1. Field of the Invention
This invention relates to the field of high speed digital communications and in particular to mechanisms for high speed inter-processor communication.
2. Description of the Relevant Art
Improving technology fuels the drive to operate devices at higher frequencies. One of the problems encountered as a result of the use of higher frequencies for inter-processor communication is that of data skew. In connecting elements of a computer board such as processors, memory chips, and exterior interface ports, board designers must take into account the clock frequency and propagation delays of the data bus. At clock frequencies of 1 GHz a length difference of one centimeter between bus lines is sufficient to cause substantial misalignment in data which may result in bit errors when sampled according to a fixed clock signal. Hence the board designer must take great care to ensure that all data lines in the bus are of nearly the same length, which often requires the addition of otherwise unnecessary meanders to increase the length of shorter bus lines. When this is done, it does not necessarily eliminate all of the data skew, but it does create a "window" in which all the data signals are valid at the same time. This allows for the adjustment of the timing of the clock signal to line up with the window of data validity. As the number of bus lines increases, it becomes more difficult to create a window in which all data signals are valid, particularly since the length discrepancy grows with the width of the data bus. Bus widths of greater than 8 data lines often prove impractical due to the increase in area and layout complexity required by meanders. Consequently increasing bus widths or clock speeds are typically not methods which can be used to increase I/O throughput.

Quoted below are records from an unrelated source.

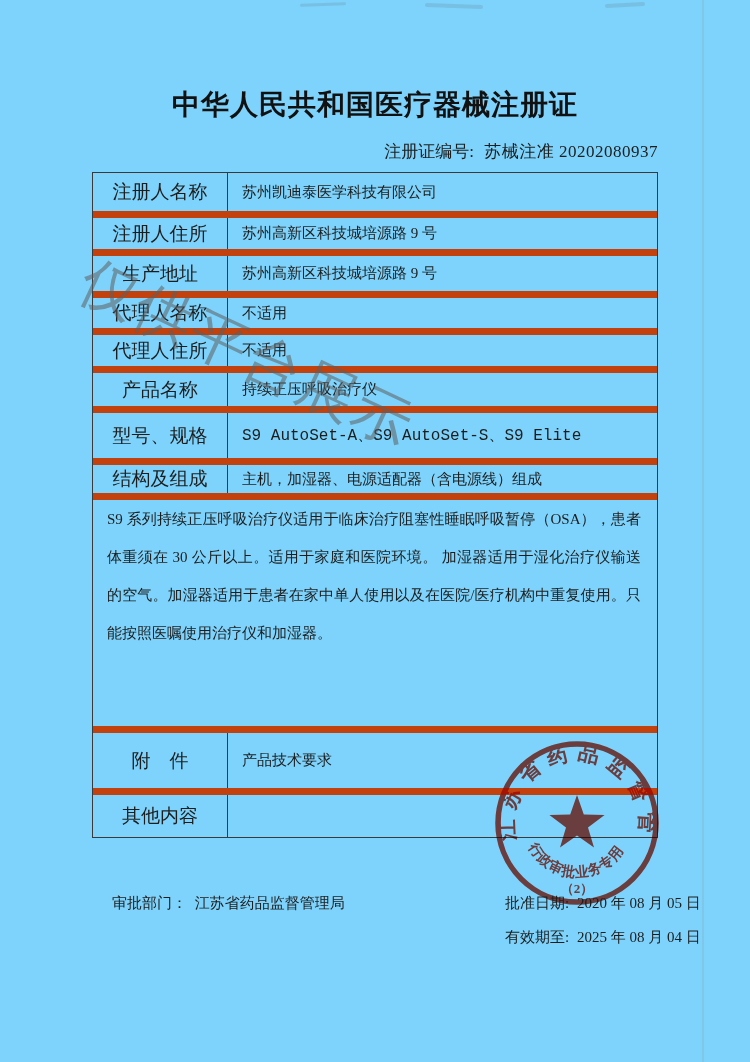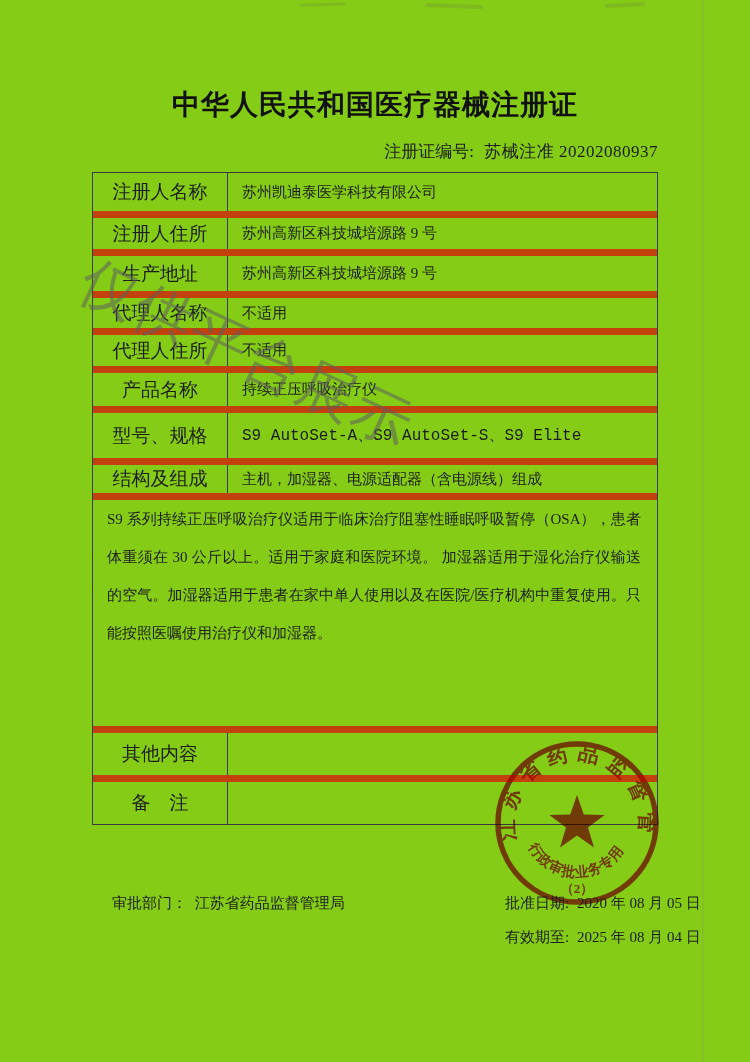--- a/index.html
+++ b/index.html
@@ -1,18 +1,18 @@
 <!DOCTYPE html>
 <html><head>
 <meta charset="utf-8">
 <style>
   * { margin:0; padding:0; box-sizing:border-box; }
   html,body { background:#ffffff; }
   .page {
-    position:relative; width:750px; height:1062px; background:#84cc16;
+    position:relative; width:750px; height:1062px; background:#7dd3fc;
     overflow:hidden; font-family:"Liberation Serif","DejaVu Serif",serif;
     color:#1d1d1d;
   }
   .scan-edge-right {
     position:absolute; top:0; right:46px; width:2px; height:1062px;
     background:rgba(140,140,140,0.18);
   }
   .scan-speck { position:absolute; background:rgba(90,90,90,0.15); border-radius:2px; }
   .speck-a { left:300px; top:3px; width:46px; height:3px; transform:rotate(-2deg); }
   .speck-b { left:425px; top:4px; width:58px; height:4px; transform:rotate(2deg); }
@@ -115,26 +115,26 @@
         <div class="cell-label">型号、规格</div>
         <div class="cell-value mono">S9 AutoSet-A、S9 AutoSet-S、S9 Elite</div>
       </div>
       <div class="row r8">
         <div class="cell-label">结构及组成</div>
         <div class="cell-value">主机，加湿器、电源适配器（含电源线）组成</div>
       </div>
       <div class="row r9 top-align">
         <div class="cell-value">S9 系列持续正压呼吸治疗仪适用于临床治疗阻塞性睡眠呼吸暂停（OSA），患者体重须在 30 公斤以上。适用于家庭和医院环境。 加湿器适用于湿化治疗仪输送的空气。加湿器适用于患者在家中单人使用以及在医院/医疗机构中重复使用。只能按照医嘱使用治疗仪和加湿器。</div>
       </div>
+      <div class="row r10">
+        <div class="cell-label">附　件</div>
+        <div class="cell-value">产品技术要求</div>
+      </div>
       <div class="row r11">
         <div class="cell-label">其他内容</div>
-        <div class="cell-value"></div>
-      </div>
-      <div class="row r12">
-        <div class="cell-label">备　注</div>
         <div class="cell-value"></div>
       </div>
     </div>
   </div>
 
   <div class="watermark">仅供平台展示</div>
 
   <svg class="stamp" viewBox="0 0 170 170">
     <circle cx="85" cy="85" r="79" fill="none" stroke="#d6392e" stroke-width="5.5"></circle>
     <polygon fill="#d6392e" points="85,57 91.8,76.6 112.6,77.0 96.0,89.6 102.0,109.5 85,97.6 68.0,109.5 74.0,89.6 57.4,77.0 78.2,76.6"></polygon>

This being said, it is nevertheless the case that as processors increase in power and speed, the requirement for I/O throughput increases as well. This problem has been mainly addressed by using memory caching techniques to increase I/O efficiency. This is achieved by passing data in blocks rather than as individual bytes on the established pattern that memory accesses are not independent. Rather, they exhibit characteristics known as time-and-space locality which in effect means that when one memory location in a region is accessed, a high probability exists that subsequent memory accesses will be in the same region. By "gambling" on this and sending all the memory in the region along with the requested data byte, often the subsequent memory accesses can be eliminated since the processor already has the needed data. This increases the effective I/O throughput by a strategy which usually, but not always, works. It should be noted that this strategy does not exclude other approaches to increasing throughput, and can be used in conjunction with increases in clock speed and bus width if the data skew problem can be pragmatically overcome.